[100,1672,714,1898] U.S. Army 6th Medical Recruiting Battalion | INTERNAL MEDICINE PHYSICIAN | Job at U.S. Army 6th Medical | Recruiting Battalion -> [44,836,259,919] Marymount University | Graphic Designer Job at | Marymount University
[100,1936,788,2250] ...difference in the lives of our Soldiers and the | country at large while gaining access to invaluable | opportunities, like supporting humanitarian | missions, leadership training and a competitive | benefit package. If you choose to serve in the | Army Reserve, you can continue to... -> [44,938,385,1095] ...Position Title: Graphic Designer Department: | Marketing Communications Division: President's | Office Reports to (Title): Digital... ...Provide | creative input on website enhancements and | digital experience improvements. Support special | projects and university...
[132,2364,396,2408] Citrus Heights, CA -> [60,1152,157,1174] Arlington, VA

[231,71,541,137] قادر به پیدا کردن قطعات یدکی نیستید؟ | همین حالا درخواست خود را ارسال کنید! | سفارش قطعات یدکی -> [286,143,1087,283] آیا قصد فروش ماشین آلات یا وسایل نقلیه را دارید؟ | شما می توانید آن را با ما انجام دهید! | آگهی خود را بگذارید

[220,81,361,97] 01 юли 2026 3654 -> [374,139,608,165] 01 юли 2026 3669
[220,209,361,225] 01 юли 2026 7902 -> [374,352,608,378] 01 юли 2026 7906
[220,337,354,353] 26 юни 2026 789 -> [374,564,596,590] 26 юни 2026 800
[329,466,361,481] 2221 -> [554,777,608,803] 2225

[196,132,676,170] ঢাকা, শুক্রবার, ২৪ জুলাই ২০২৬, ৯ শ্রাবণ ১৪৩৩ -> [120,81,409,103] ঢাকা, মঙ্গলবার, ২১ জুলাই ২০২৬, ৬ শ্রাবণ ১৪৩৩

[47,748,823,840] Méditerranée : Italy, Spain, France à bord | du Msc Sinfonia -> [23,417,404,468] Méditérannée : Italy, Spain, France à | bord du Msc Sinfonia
------------
▶ Instructions to follow
Above is a listing; print exactly its lines from the one with "[132,2364,396,2408] Citrus Heights, CA" through the one with "[220,209,361,225] 01 юли", and no other lines.

▶ Solved exercise
[132,2364,396,2408] Citrus Heights, CA -> [60,1152,157,1174] Arlington, VA

[231,71,541,137] قادر به پیدا کردن قطعات یدکی نیستید؟ | همین حالا درخواست خود را ارسال کنید! | سفارش قطعات یدکی -> [286,143,1087,283] آیا قصد فروش ماشین آلات یا وسایل نقلیه را دارید؟ | شما می توانید آن را با ما انجام دهید! | آگهی خود را بگذارید

[220,81,361,97] 01 юли 2026 3654 -> [374,139,608,165] 01 юли 2026 3669
[220,209,361,225] 01 юли 2026 7902 -> [374,352,608,378] 01 юли 2026 7906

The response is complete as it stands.